Correlation between diffusion- and perfusion-weighted MRI and neurological deficit measured by the Scandinavian Stroke Scale and Barthel Index in hyperacute subcortical stroke (< or = 6 hours).

Author information

1
Department of Neuroradiology, Aarhus University Hospital, Aarhus, Denmark. Lisbeth@pet.auh.dk

Abstract

OBJECTIVE:

We used combined diffusion-weighted (DWI) and perfusion-weighted (PWI) MRI to characterize hyperacute infarctions within 6 h of symptom onset with special reference to subcortical infarctions, and investigated the relation between perfusion-diffusion mismatch volume and functional outcome.

MATERIAL AND METHODS:

Twenty-two patients presenting with symptoms of acute stroke underwent DWI and PWI within 6 h of symptom onset, and follow-up MRI 30 days later.
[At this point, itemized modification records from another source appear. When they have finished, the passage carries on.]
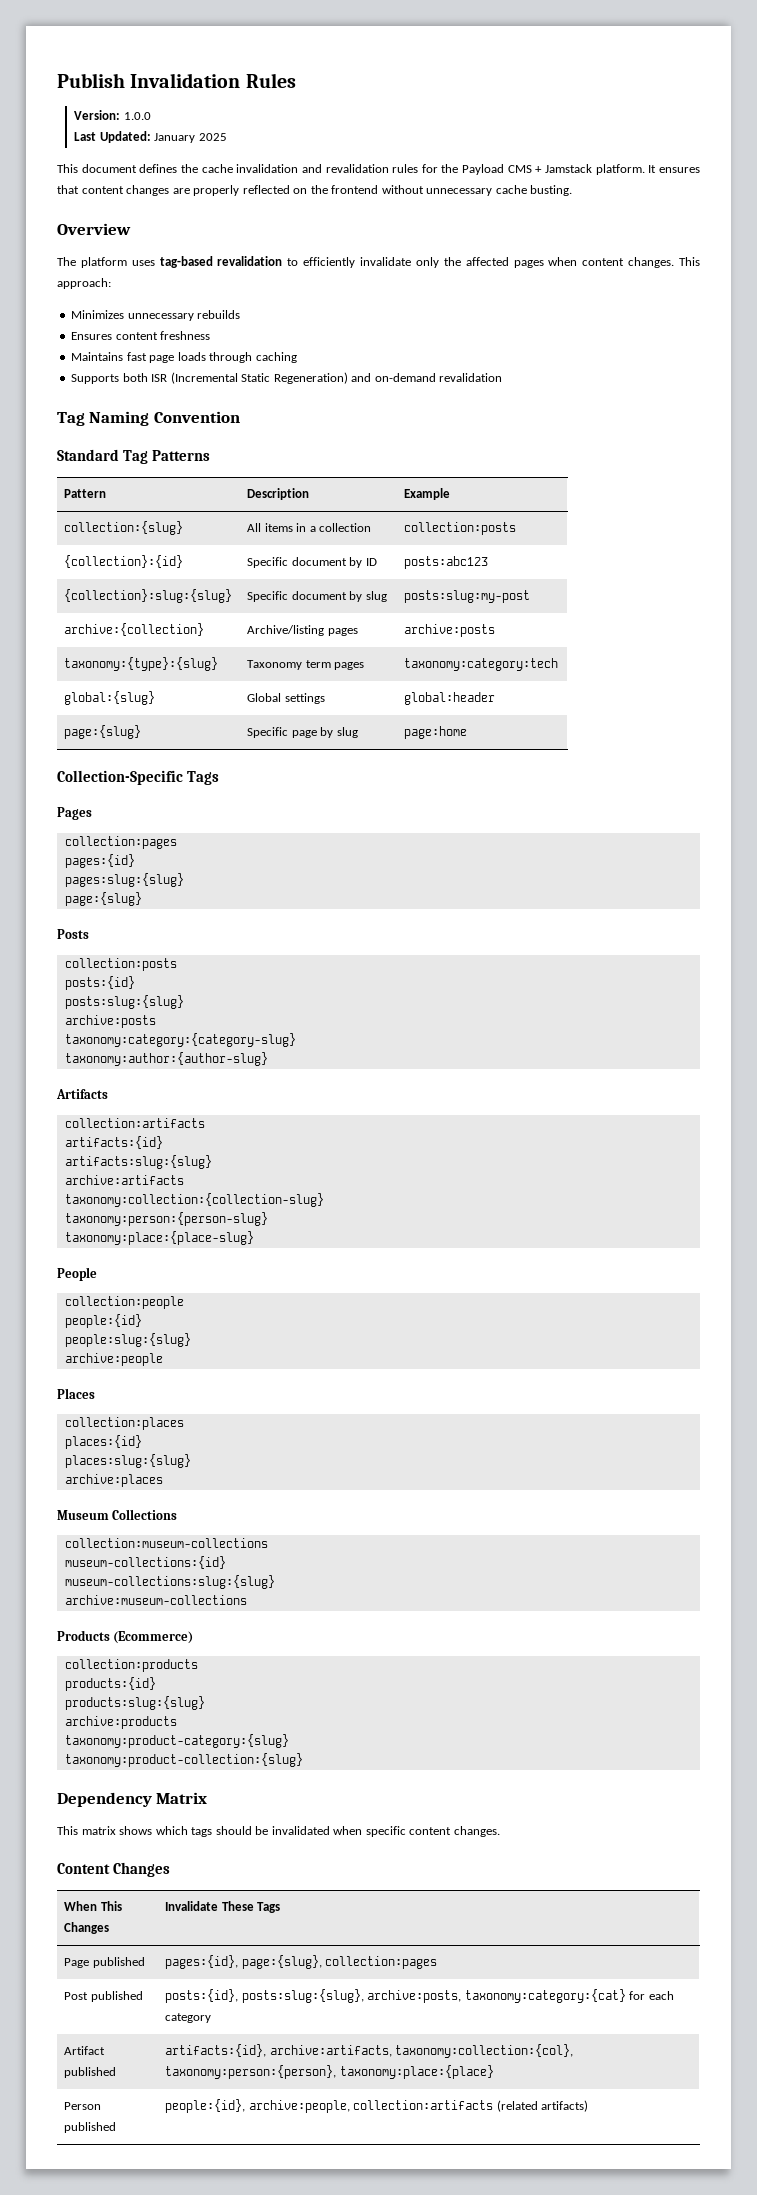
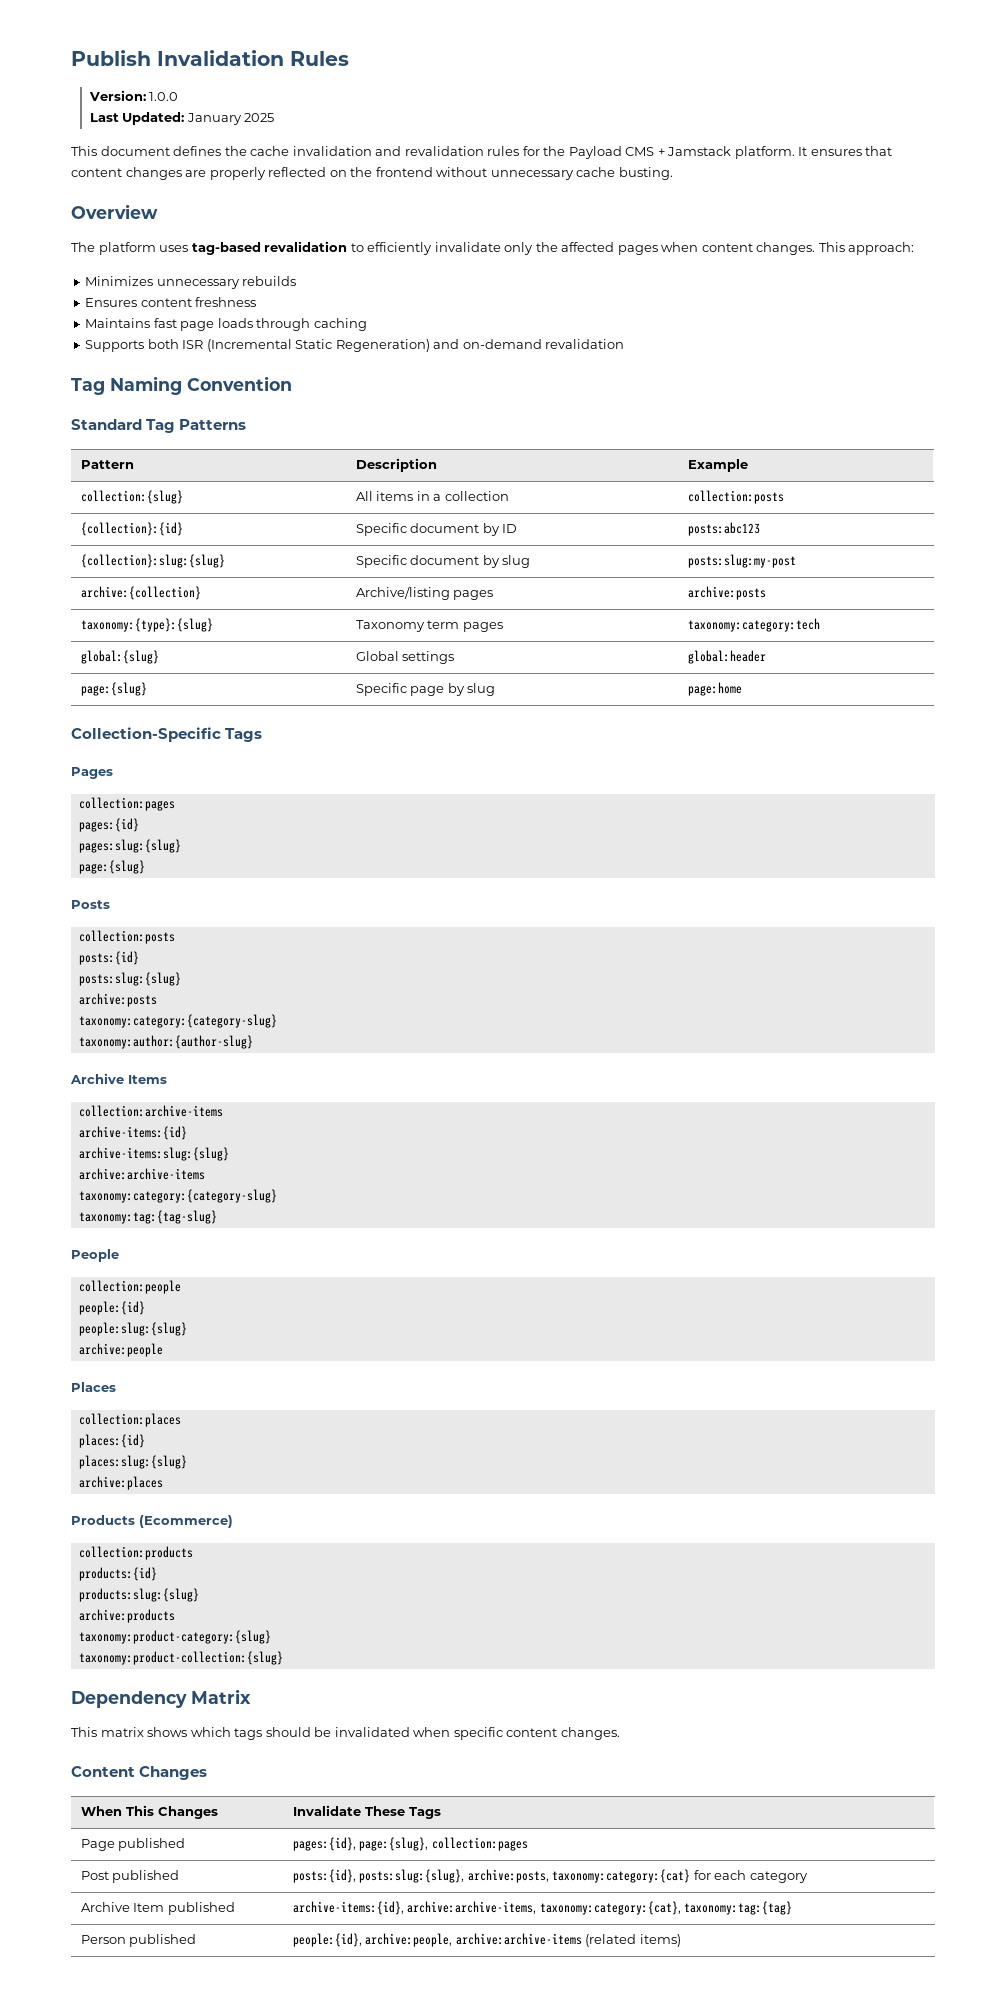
- Artifacts
- collection:artifacts
- artifacts:{id}
- artifacts:slug:{slug}
- archive:artifacts
- taxonomy:collection:{collection-slug}
- taxonomy:person:{person-slug}
- taxonomy:place:{place-slug}
+ Archive Items
+ collection:archive-items
+ archive-items:{id}
+ archive-items:slug:{slug}
+ archive:archive-items
+ taxonomy:category:{category-slug}
+ taxonomy:tag:{tag-slug}
- Museum Collections
- collection:museum-collections
- museum-collections:{id}
- museum-collections:slug:{slug}
- archive:museum-collections
- Artifact published | artifacts:{id}, archive:artifacts, taxonomy:collection:{col}, taxonomy:person:{person}, taxonomy:place:{place}
+ Archive Item published | archive-items:{id}, archive:archive-items, taxonomy:category:{cat}, taxonomy:tag:{tag}
- Person published | people:{id}, archive:people, collection:artifacts (related artifacts)
+ Person published | people:{id}, archive:people, archive:archive-items (related items)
Twelve of these had a subcortical infarction on acute DWI. Lesion volumes were measured by acute DWI and PWI as well as chronic T(2)-weighted MRI (T2WI). Clinical severity was measured by the Scandinavian Stroke Scale (SSS) and the Barthel Index (BI).

RESULTS:

In the 12 patients with subcortical infarctions, PWI and especially DWI correlated strongly with acute and chronic neurological SSS score, as well as with final infarct volume. Furthermore, a hyperacute PWI/DWI mismatch in this subgroup predicted lesion growth. There was a weaker correlation between acute DWI/PWI and neurological score among all 22 patients, and patients with a PWI/DWI mismatch larger than 100 ml had a significantly larger lesion growth and a poorer outcome than patients with a smaller mismatch.

CONCLUSIONS:

Subcortical infarctions may represent a sizeable subgroup of acute stroke patients. Also subcortical infarctions may have a PWI/DWI mismatch and therefore may respond to neuroprotective/thrombolytic therapy. Hyperacute DWI may reflect the acute clinical status and predict the outcome in patients with subcortical infarction.

PMID:
11641585
DOI:
47705
[Indexed for MEDLINE]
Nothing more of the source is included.